Records provided:
──────────

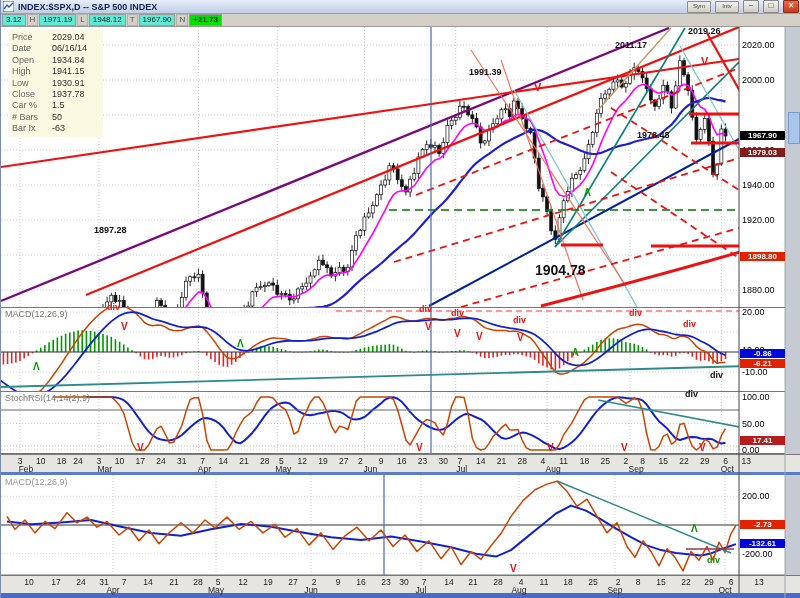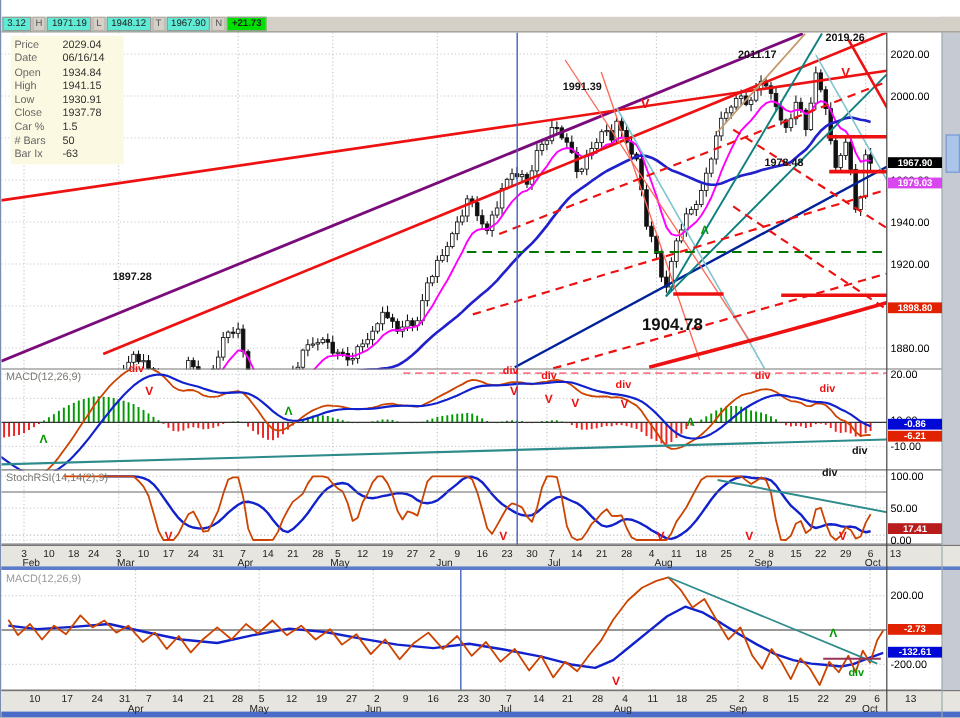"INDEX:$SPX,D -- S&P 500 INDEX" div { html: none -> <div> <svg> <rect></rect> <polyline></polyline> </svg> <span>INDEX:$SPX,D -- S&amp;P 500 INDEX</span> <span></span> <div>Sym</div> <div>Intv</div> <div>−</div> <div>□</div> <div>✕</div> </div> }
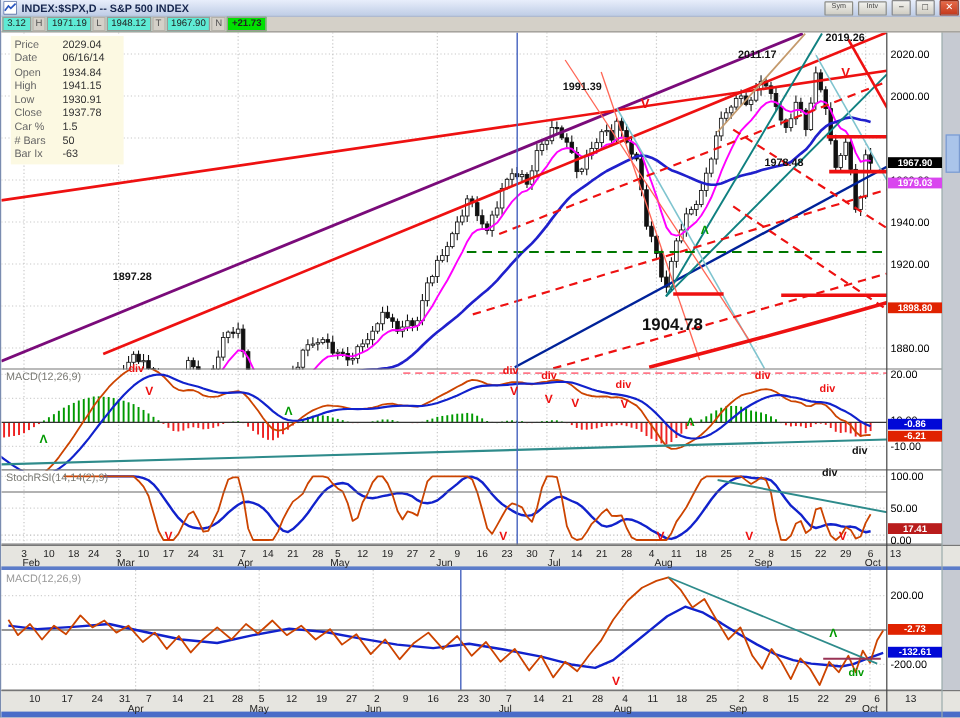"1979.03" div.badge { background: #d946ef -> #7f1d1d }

──────────

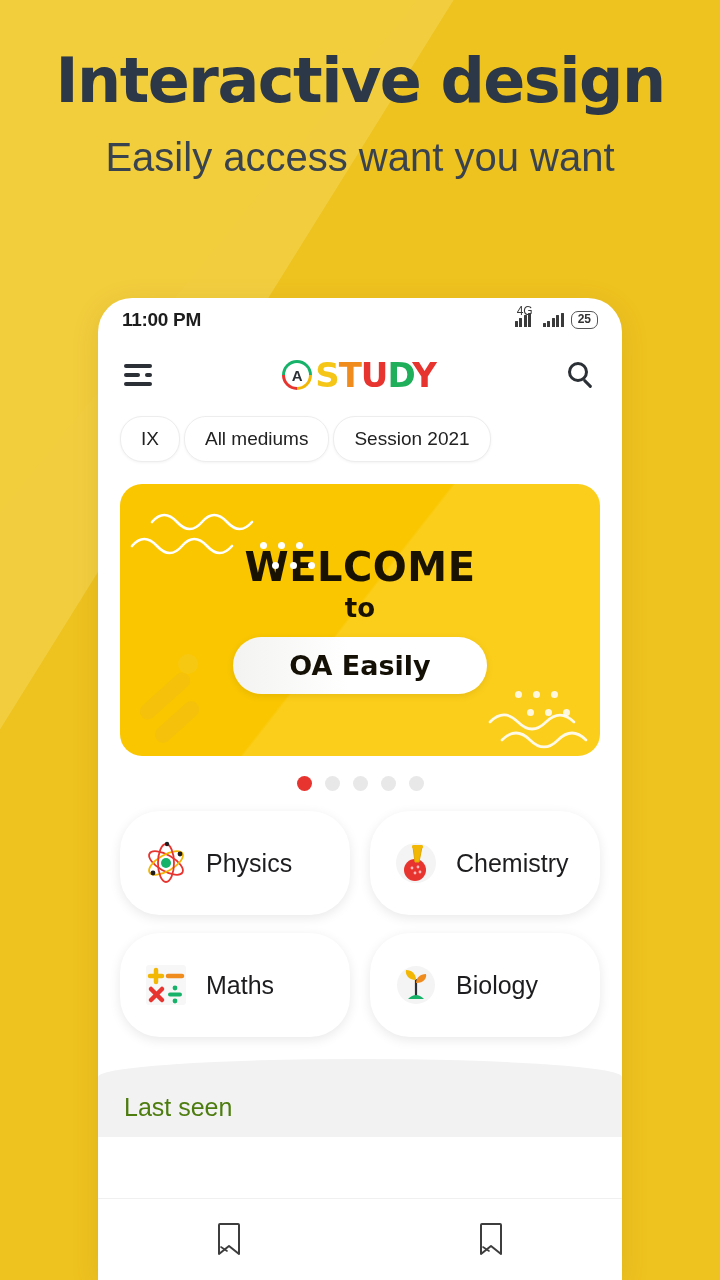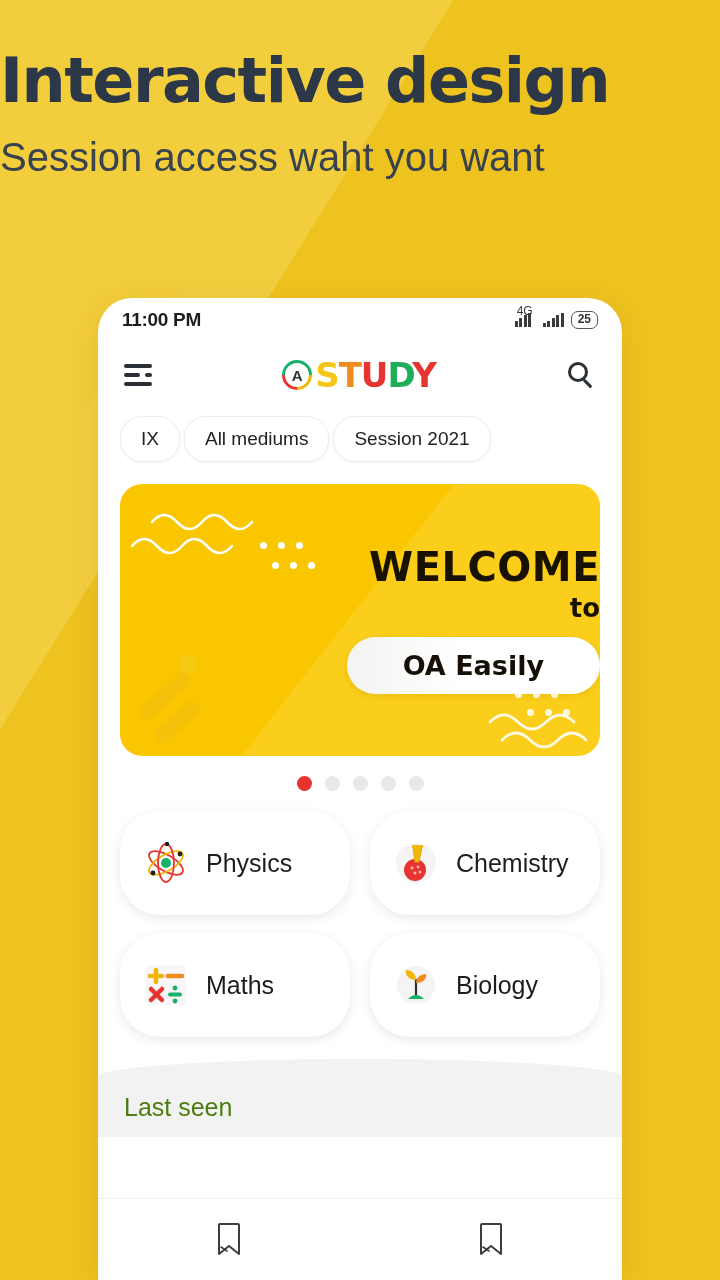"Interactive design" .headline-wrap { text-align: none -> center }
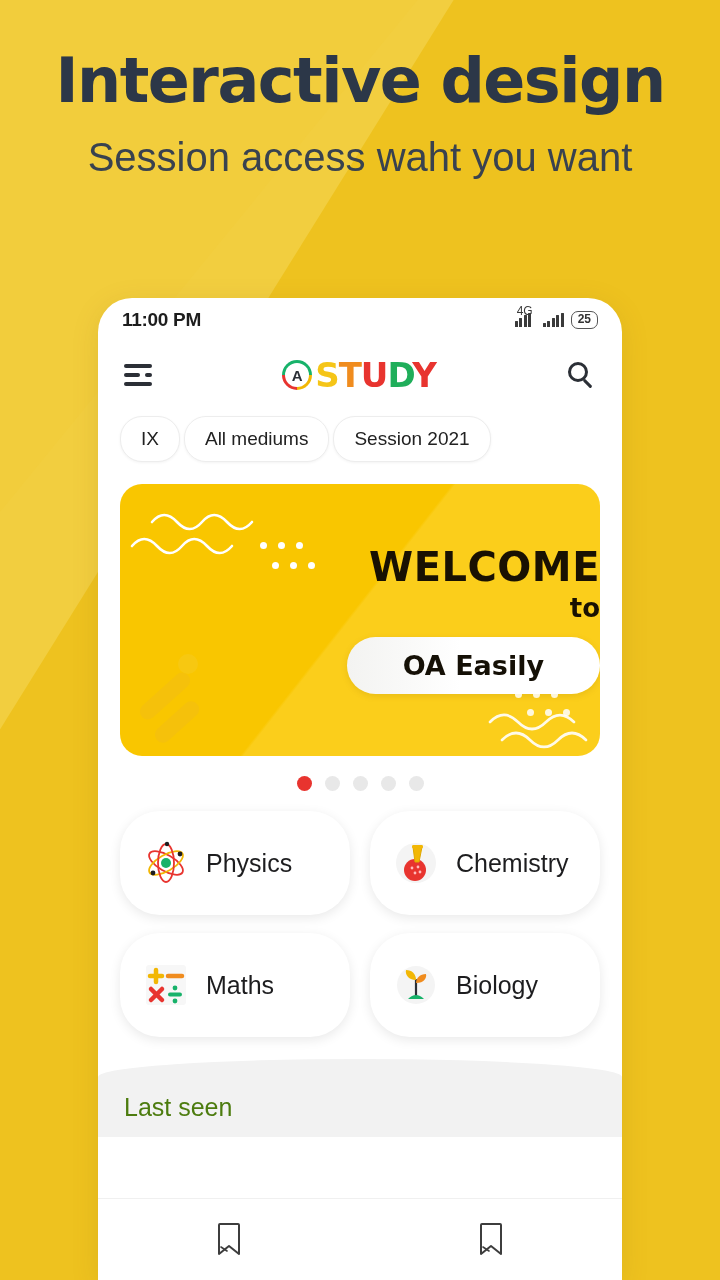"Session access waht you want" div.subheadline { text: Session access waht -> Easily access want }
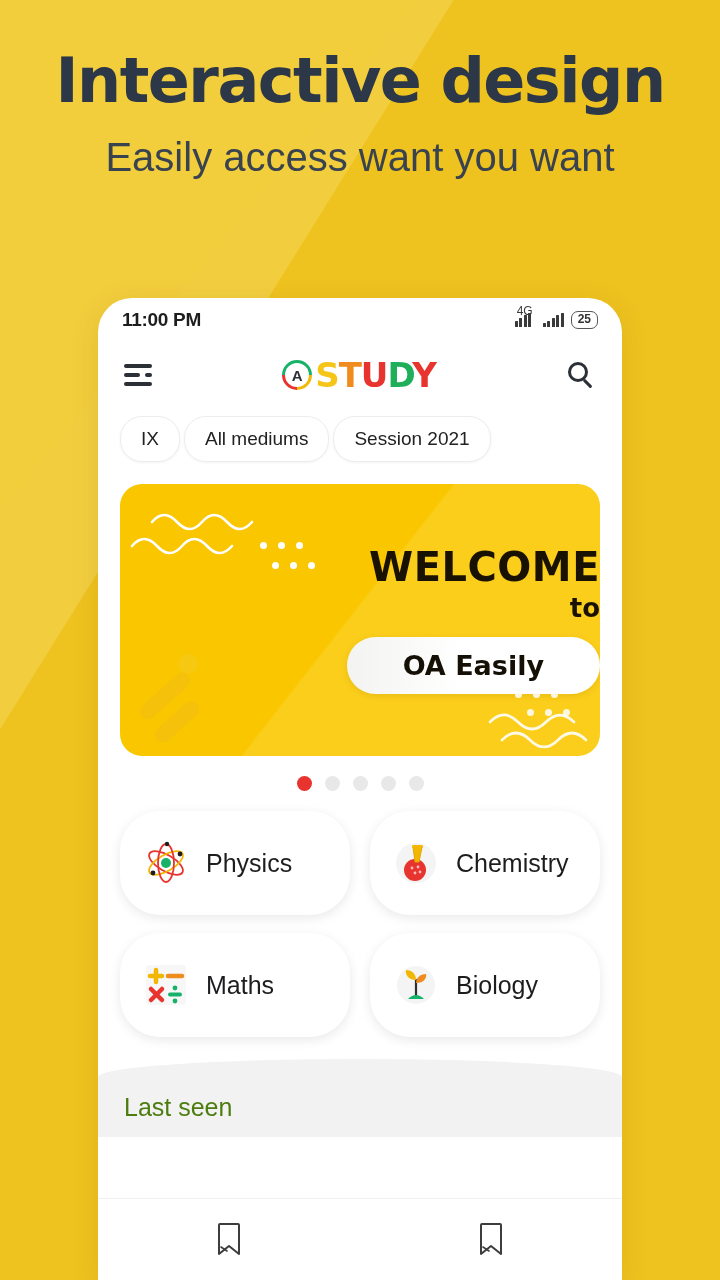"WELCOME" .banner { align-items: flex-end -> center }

──────────

Work task: Return, exactly as they stand, the lines above from the one with "access waht you" to the one with "align-items: flex-end ->", omitting any pictures among them.

Task solution:
"Session access waht you want" div.subheadline { text: Session access waht -> Easily access want }
"WELCOME" .banner { align-items: flex-end -> center }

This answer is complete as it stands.